● About this exercise:
With the pictures removed, the data below must be transcribed in full and exactly.

Change listing data:
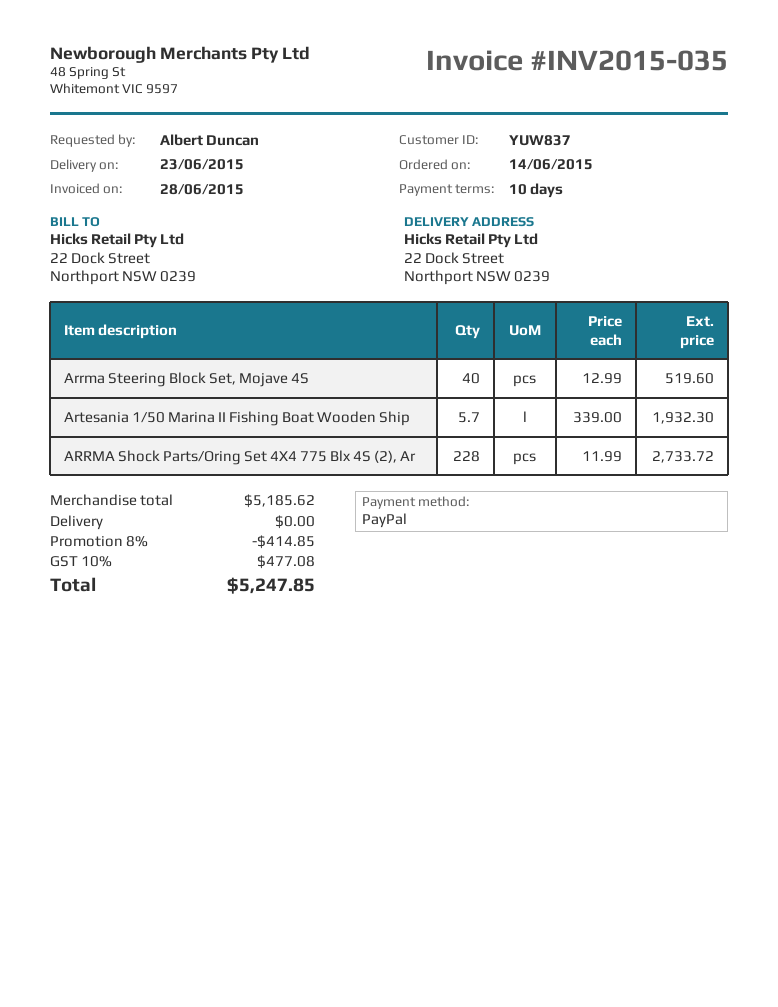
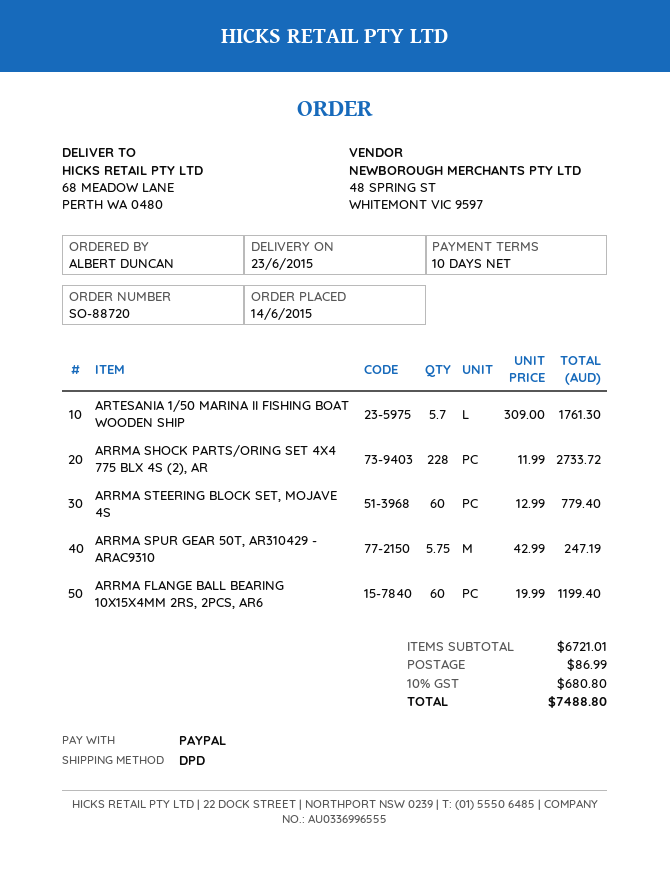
ship to: 22 Dock Street, Northport NSW 0239 -> 68 MEADOW LANE, PERTH WA 0480
Arrma Steering Block Set, Mojave 4S: 40 x 12.99 = 519.60 -> 60 x 12.99 = 779.40
Artesania 1/50 Marina II Fishing Boat Wooden Ship: 5.7 x 339.00 = 1932.30 -> 5.7 x 309.00 = 1761.30
ARRMA SPUR GEAR 50T, AR310429 - ARAC9310: none -> 5.75 x 42.99 = 247.19
ARRMA FLANGE BALL BEARING 10X15X4MM 2RS, 2PCS, AR6: none -> 60 x 19.99 = 1199.40
subtotal: 5185.62 -> 6721.01
discount: 8% = 414.85 -> none
shipping: 0.00 -> 86.99
tax: 10% = 477.08 -> 10% = 680.80
total: 5247.85 -> 7488.80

● Task solution:
ship to: 22 Dock Street, Northport NSW 0239 -> 68 MEADOW LANE, PERTH WA 0480
Arrma Steering Block Set, Mojave 4S: 40 x 12.99 = 519.60 -> 60 x 12.99 = 779.40
Artesania 1/50 Marina II Fishing Boat Wooden Ship: 5.7 x 339.00 = 1932.30 -> 5.7 x 309.00 = 1761.30
ARRMA SPUR GEAR 50T, AR310429 - ARAC9310: none -> 5.75 x 42.99 = 247.19
ARRMA FLANGE BALL BEARING 10X15X4MM 2RS, 2PCS, AR6: none -> 60 x 19.99 = 1199.40
subtotal: 5185.62 -> 6721.01
discount: 8% = 414.85 -> none
shipping: 0.00 -> 86.99
tax: 10% = 477.08 -> 10% = 680.80
total: 5247.85 -> 7488.80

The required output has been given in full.